Anderson House

Anderson House


The home of the Society of the Cincinnati is in historic downtown, Washington D.C.  Anderson House is a remarkable edifice, and a reflection of the Society's distinguished place in our history.  Now a part of the National Register of Historic Places,  Anderson House is one of the premiere gems in the crown of the Society of the Cincinnati.

Larz Anderson III, a great grandson of Richard Clough Anderson of the Virginia Society, served as U.S. Ambassador to Belgium and Japan in the early twentieth century.  He kept a winter residence in Washington D.C. at Anderson House.  Ambassador Anderson, with his wife, Isabel, (depicted in the painting 'The Hostess' and included on this site as the Anderson House index graphic) herself a prolific writer and poet, lived in the house until shortly after Ambassador Anderson's death in 1937.  Mrs.

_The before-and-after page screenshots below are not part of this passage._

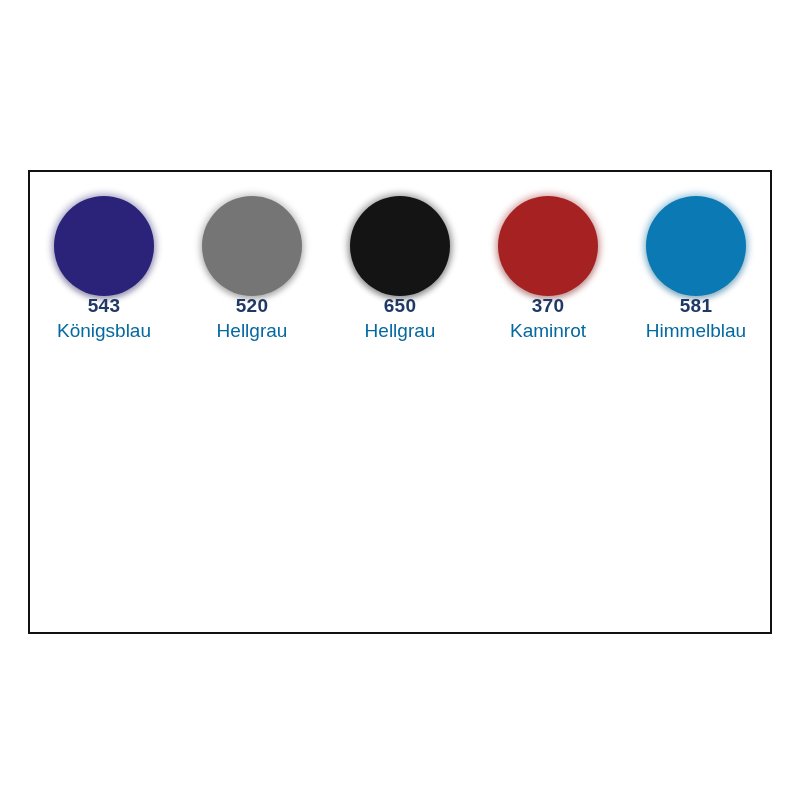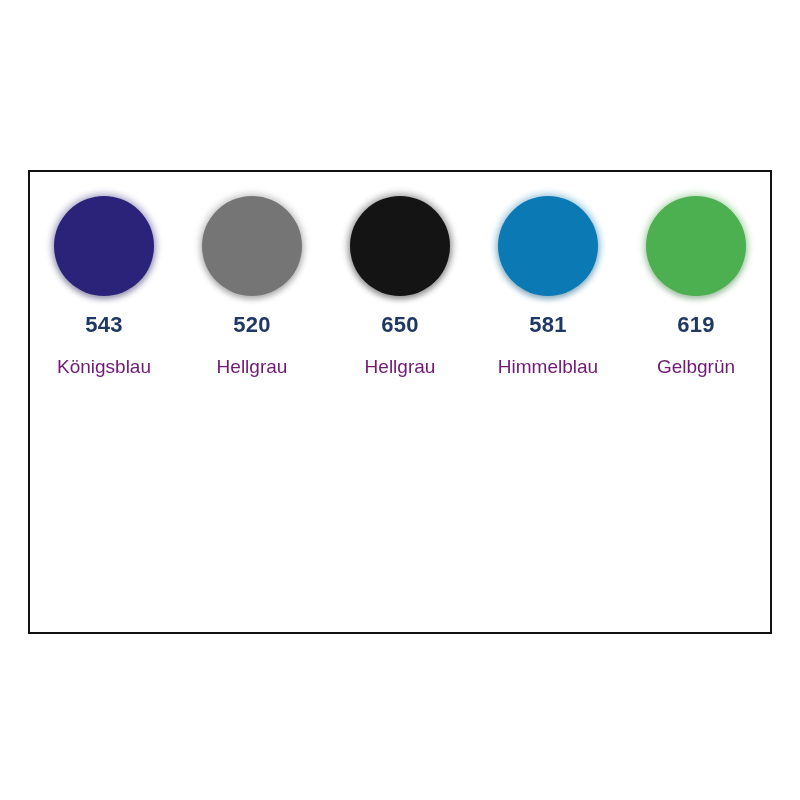"543" .swatch-code { font-size: 22px -> 19px; margin-top: 18px -> none }
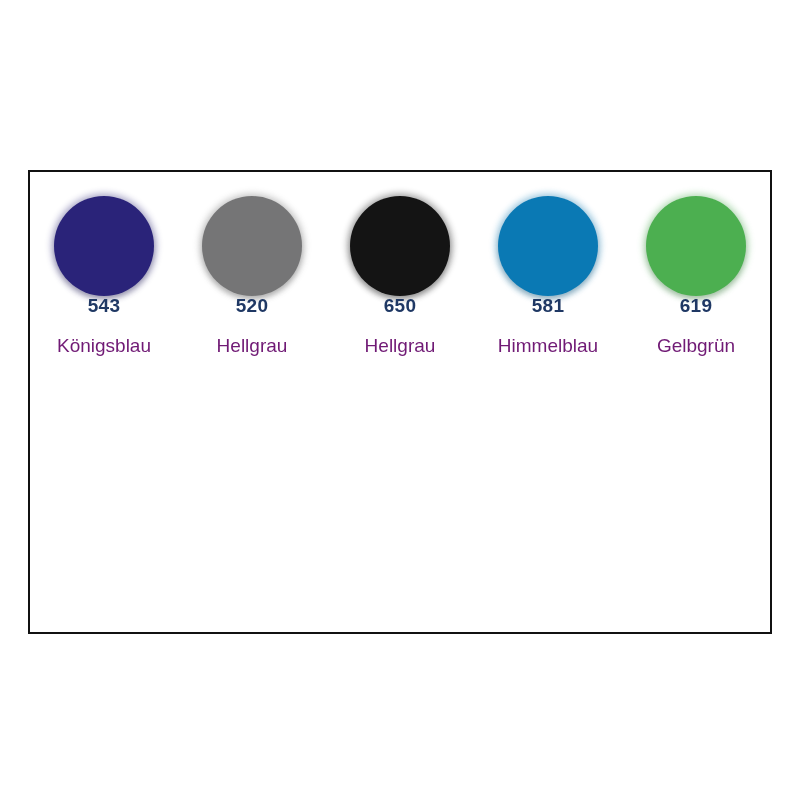"370" div.swatch { html: none -> <div> <div></div> <div>370</div> <div>Kaminrot</div> </div> }
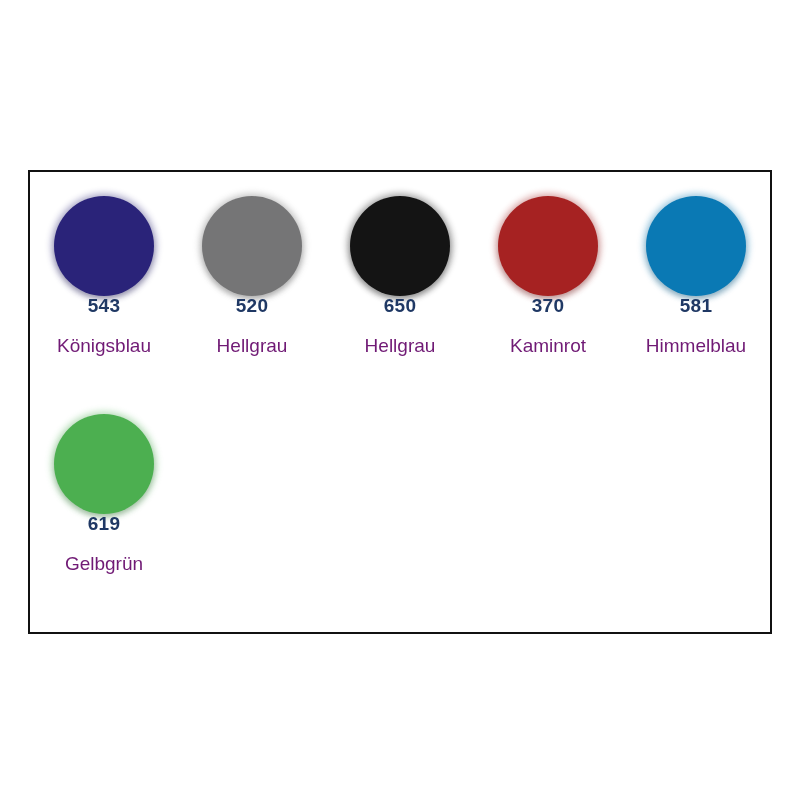"Königsblau" .swatch-name { color: #701a75 -> #0369a1; margin-top: 21px -> 6px }
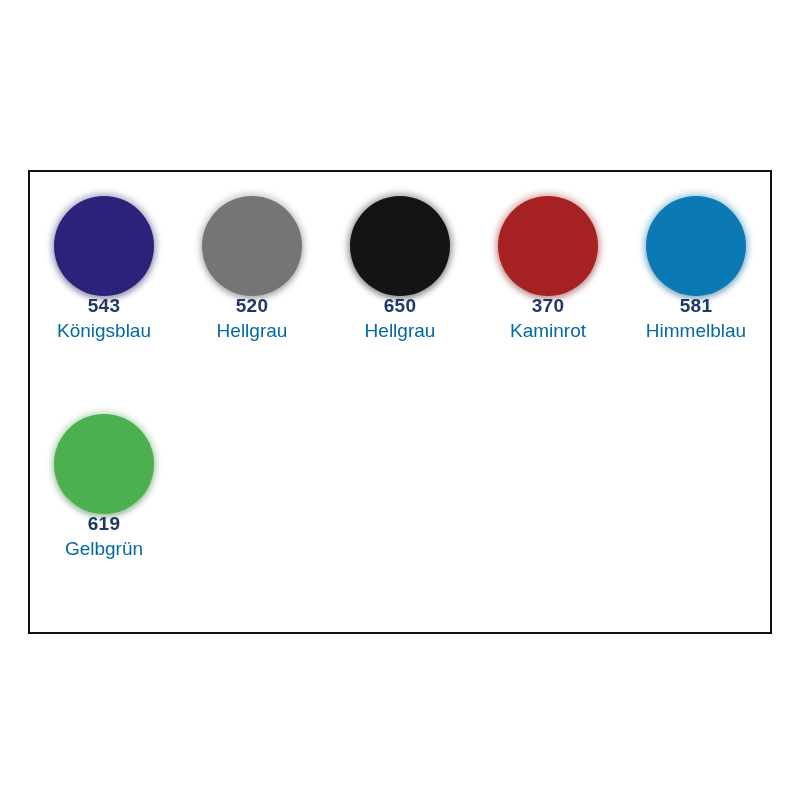"619" div.swatch { html: <div> <div></div> <div>619</div> <div>Gelbgrün</div> </div> -> none }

Anderson graciously presented the house to the Society, along with many of the furnishings.  It remains the home of the Society, and holds a place dear in the hearts of Society members far and wide.

Anderson House serves many purposes for the Society and the community at-large.  Open to the public, tours of the Anderson House and the Society museum collection can be scheduled throughout the year.  In addition, Anderson House is one of the few remaining palatial residences from the turn of the century.  The library of the Society is housed there, and it serves as an important historic collection of manuscripts, letters, publications and media from the Revolutionary period.  Finally, the House is a pivotal part of the cultural  ethos  of  Washington  D.C.  In  fact,

State Department, and other receptions are often held at Anderson House.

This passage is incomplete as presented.